CS325 Triples Exercises

These exercises develop some useful utility functions for working with the semantic triples representation of knowledge. Real world systems can contain millions, even trillions, of triples, and often work with RDF for maximum portability. These exercises use the much simpler triples code developed in class, as a basis for exploring what semantic queries can be like, and ways to optimize AI and Lisp code in general.

Files and packages:

Package: cs325-user

Files:

Base code: graph-search.lisp
Test cases: graph-search-tests.lisp
Test data: movie-triples.txt

Exercises

:NOT queries

Function names: query-search

Test cases: (run-tests graph-search-not)

Semantic web bundle

Change query-search so that (:not query1 query2 ...) patterns work. Such queries are needed to rule out results in a graph search, such as this test case for graph-search-not:

(graph-search '((?movie movie ?year) (:not (?movie actor tom_cruise))))

This should return all movies that do NOT have Tom Cruise as an actor, by first getting all movies, then eliminating those that have Tom Cruise as an actor.

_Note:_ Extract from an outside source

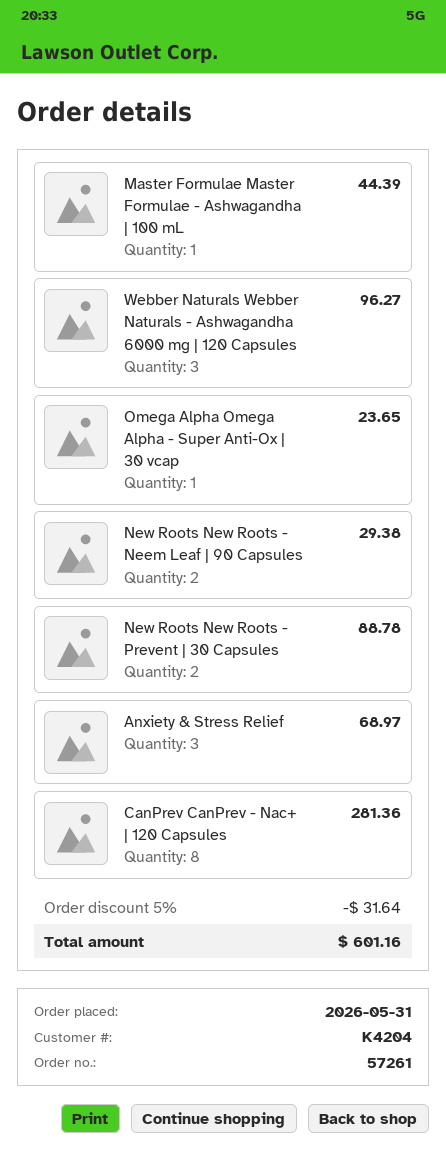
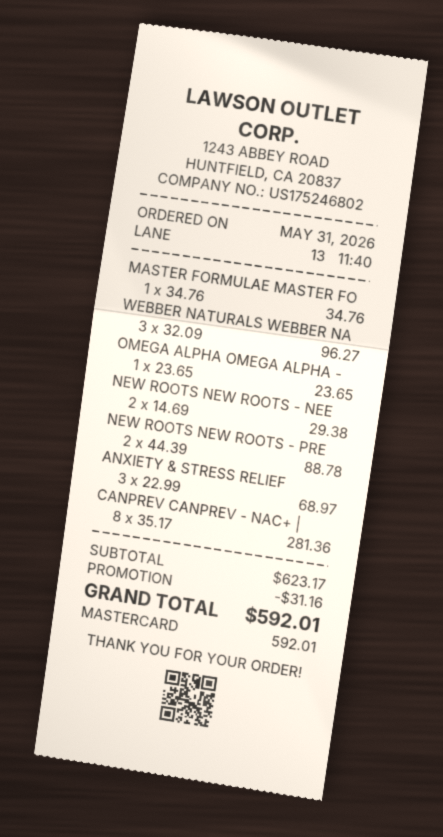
Master Formulae Master Formulae - Ashwagandha | 100 mL: 1 for 44.39 -> 1 for 34.76
discount: 31.64 -> 31.16
total: 601.16 -> 592.01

The :not can be a graph of multiple queries, that might include new variables. The :not applies if something matching all the queries can be found. For example,

(graph-search '((?movie actress scarlett_johansson) 
                    (:not (?movie director ?director)
                          (?movie2 actor ?director))))

This asks for movies with Scarlett Johansson, but not those where the director was an actor in some movie.

This is equivalent to SparQL's FILTER NOT EXISTS form. It is not the same as SparQL's MINUS form.

:FILTER patterns

Function names: query-search

Tests: (run-tests filter-blists graph-search-filter)

Semantic web bundle

Change query-search so that (:filter filter1 filter2 ...) patterns work. A filter is a Lisp-like expression of the form

(function arg1 arg2 ...)

Where function is the name of a Lisp function, built-in or user-defined, and each arg is either a pattern variable, like ?name or a constant value, like 1999 or tom_waits.

A (:filter filter1 filter2 ...) pattern is applied to every binding list gathered so far by graph-search. Each binding list is kept only if all the filter forms are true. A filter is true if its function, when applied to the values of the arguments, returns true. The value of each argument is:

the argument itself, if it is not a variable, or is a variable not in the binding list
the value the argument variable has in the binding list

Here are two examples from the test cases for graph-search.

(graph-search '((?movie actor tom_cruise) (?movie movie ?year)
                    (:filter (> ?year 1990))))

This collects movies with Tom Cruise and their years, then filters out movies not greater than 1990.

(graph-search '((?movie1 movie 1999) (?movie2 movie 1999) 
                    (:filter (not-equal ?movie1 ?movie2))
                    (?movie1 actress ?actress) 
                    (?movie2 actress ?actress)))

This finds any actress who was in two different movies in 1999. (Note that two answers are returned that are actually the same. Could that be eliminated with a different filter?)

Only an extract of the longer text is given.